In my Politics article “Affective Values in International Relations: Theorizing the Emotional Action and the Value of Resilience” which appears in the special section on Resurrecting IR Theory, I analyze the meaning of affective values in relation to key trends and norms in the discipline. One value I examine in particular is the resilience of humanitarian intervention (or R2P), which has rapidly emerged as a prominent, albeit contested norm of human security in international politics. Here, I show how resilience – a valued part of the UN Secretary-General Ban Ki-moon’s preventive agenda of R2P – embodies the feelings, hopes, and beliefs of the R2P norm.
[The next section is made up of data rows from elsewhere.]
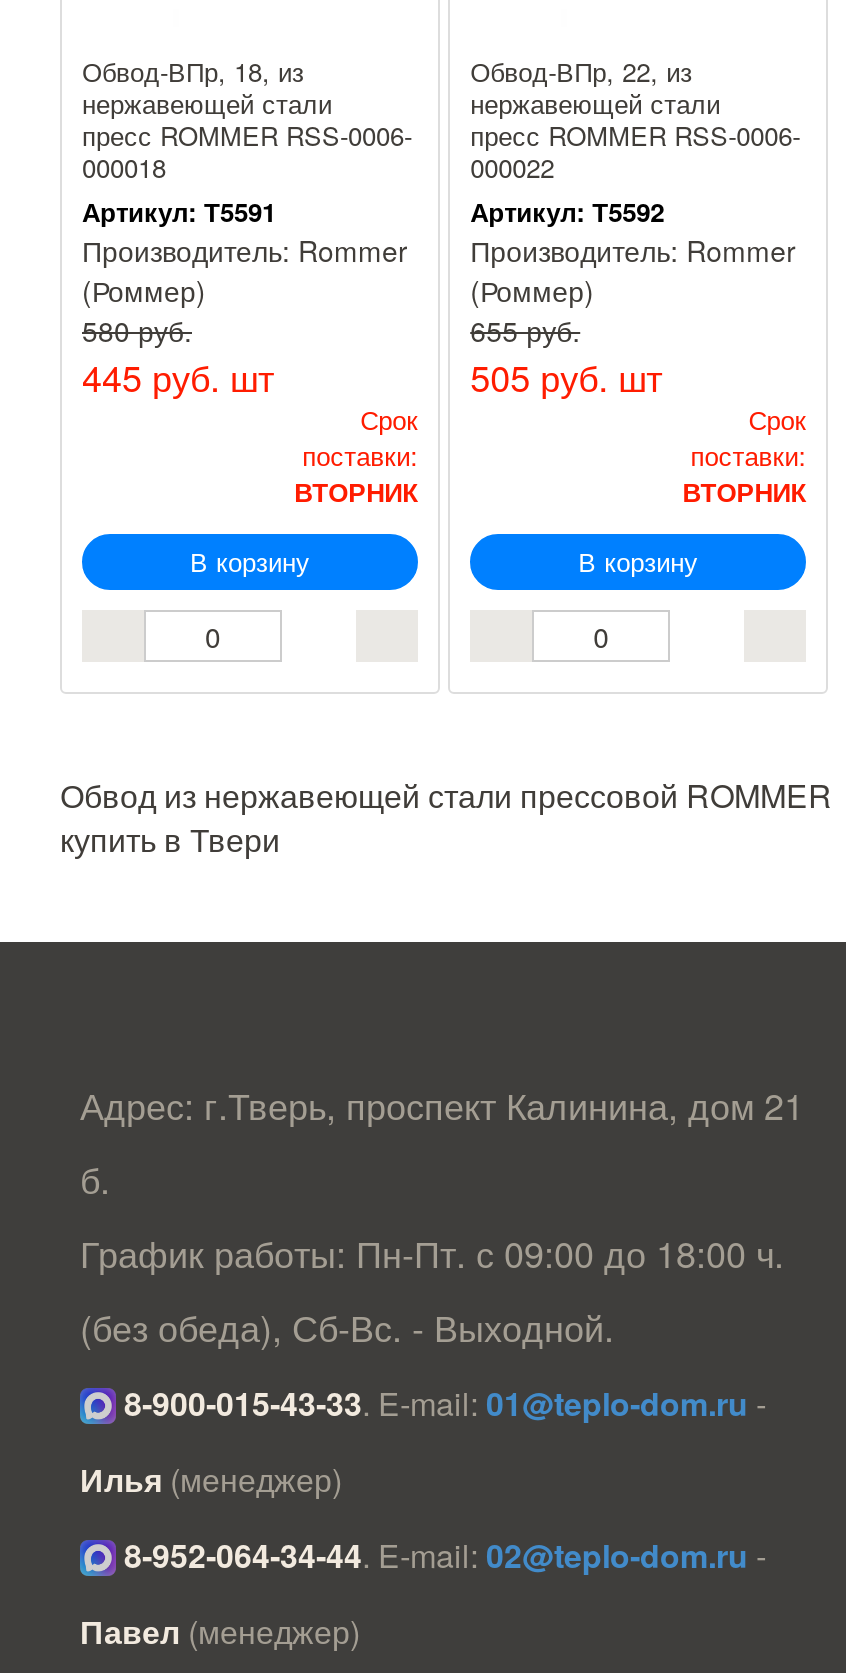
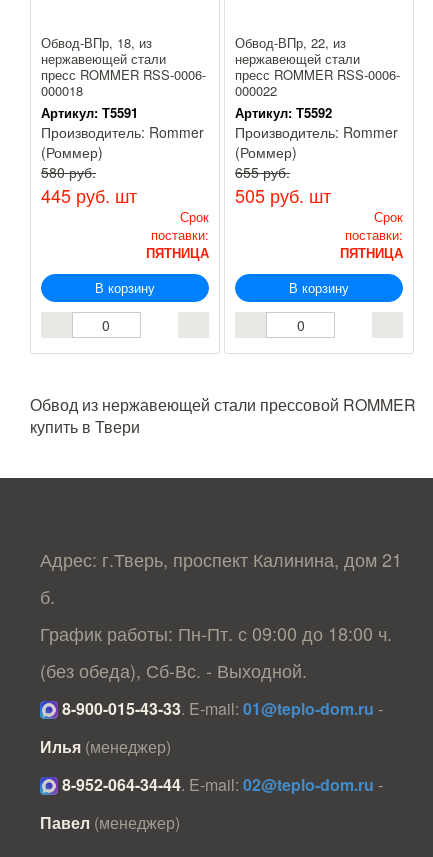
- ВТОРНИК
+ ПЯТНИЦА

- ВТОРНИК
+ ПЯТНИЦА
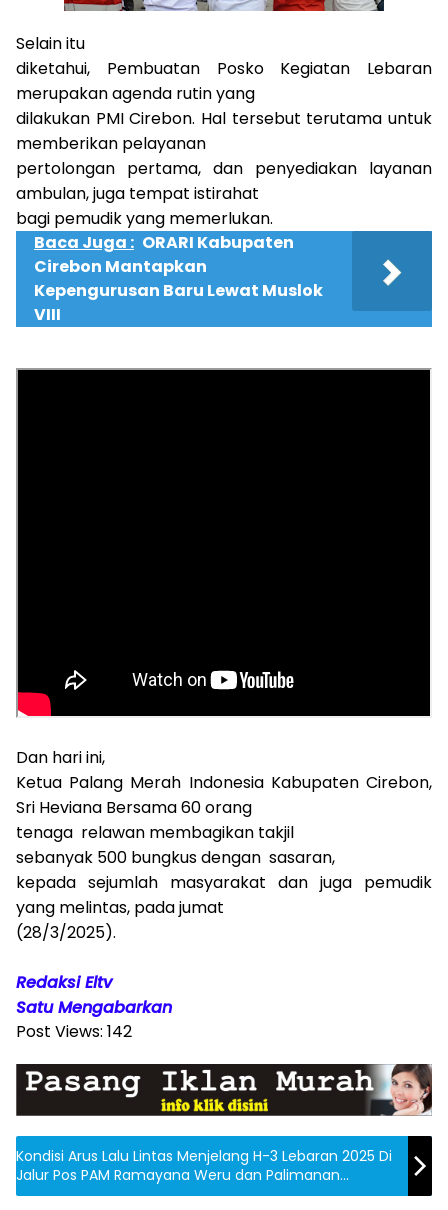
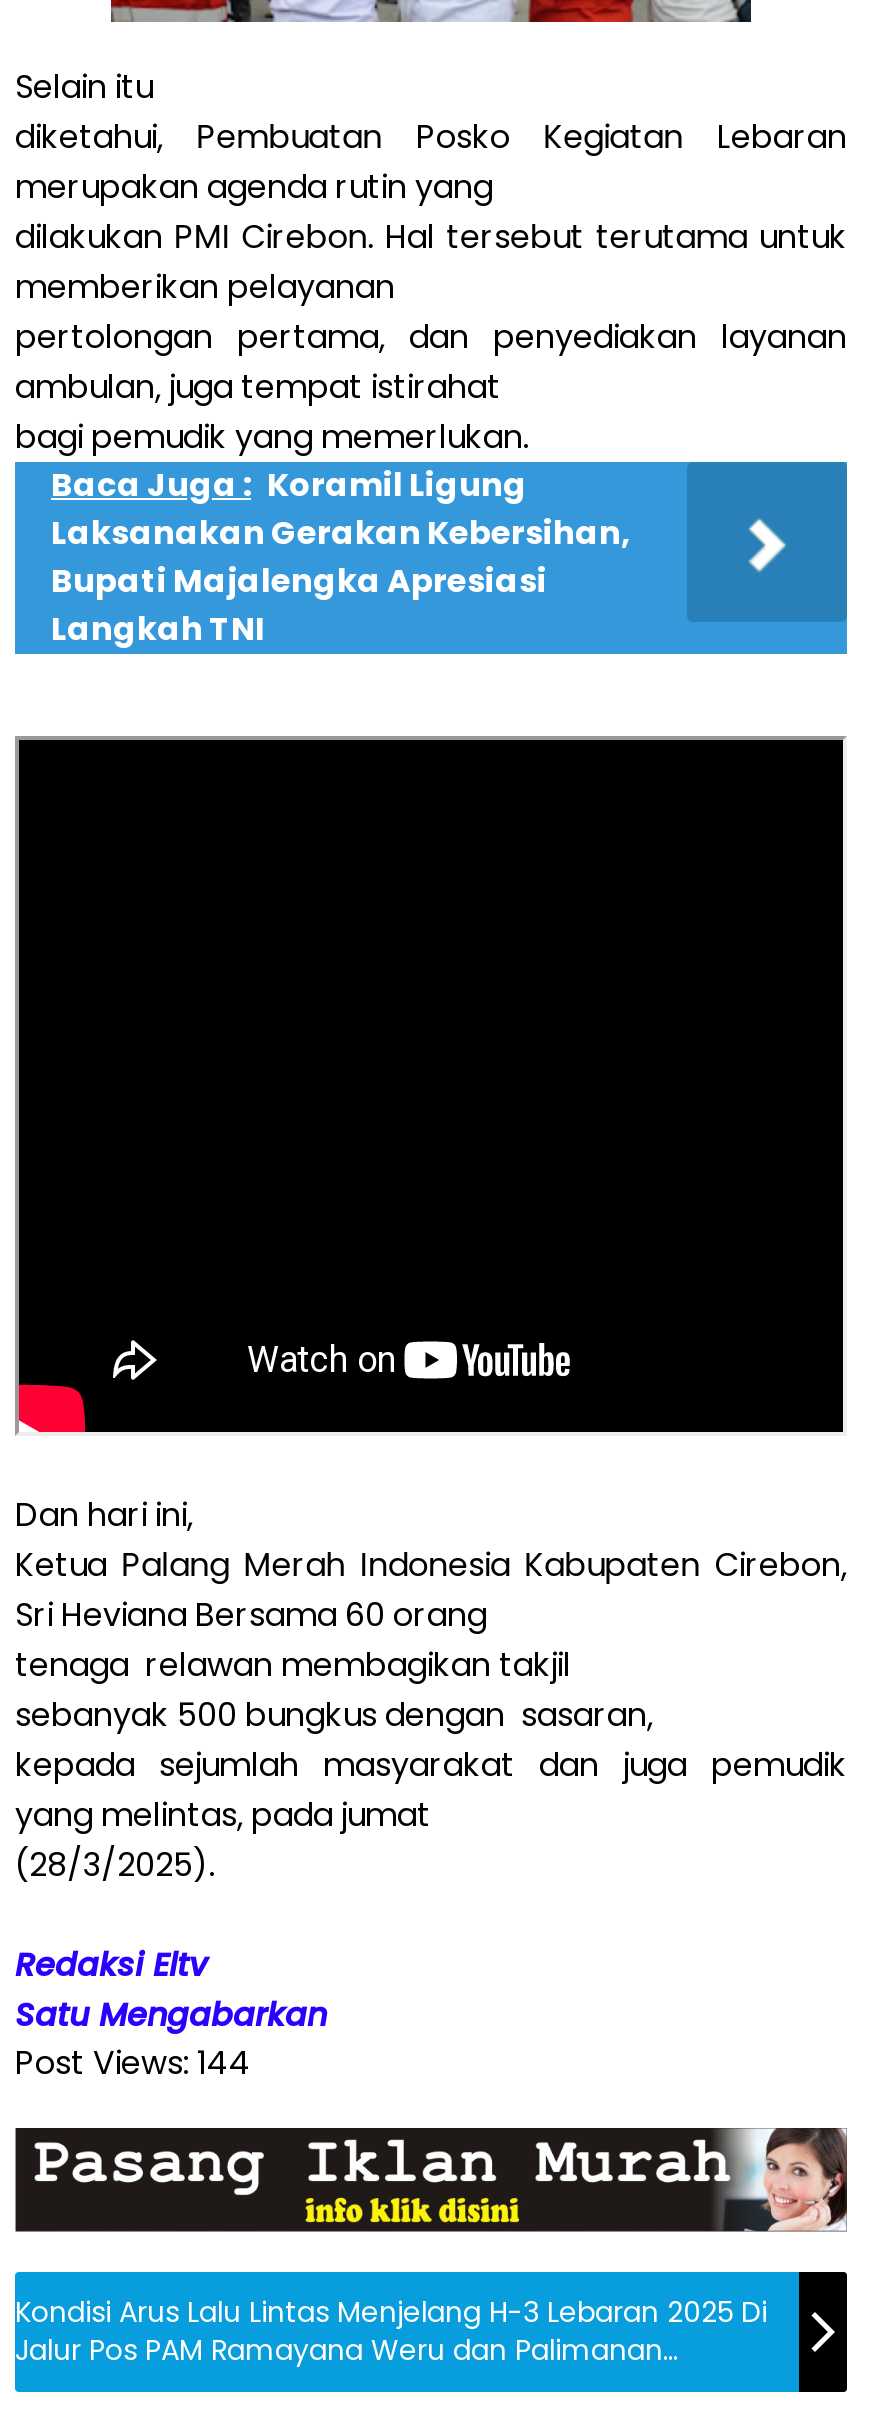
- Baca Juga : ORARI Kabupaten
- Cirebon Mantapkan
- Kepengurusan Baru Lewat Muslok
- VIII
+ Baca Juga : Koramil Ligung
+ Laksanakan Gerakan Kebersihan,
+ Bupati Majalengka Apresiasi
+ Langkah TNI

- Post Views: 142
+ Post Views: 144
My argument is that affective values involve complex political tensions that expose the instability and stability of norms. I conceive these tensions in terms of the negative (or undesired) and positive (desired) qualities of emotion, which arise from an unconscious striving to overcome these tensions. My notion of striving applies to a wide range of actors, and is meant to signify the movement (resonances) of thinking (affect), or what I call an open-ended and ceaseless capacity to assert control over one’s circumstances/local environment. For example, I theorize how the effects of promoting and resisting the authority of international criminal courts reflect the political tensions between peace and justice (between the conflicting emotions of vengeance and forgiveness) and the various ways in which punishment/retribution can detract from reconciliation.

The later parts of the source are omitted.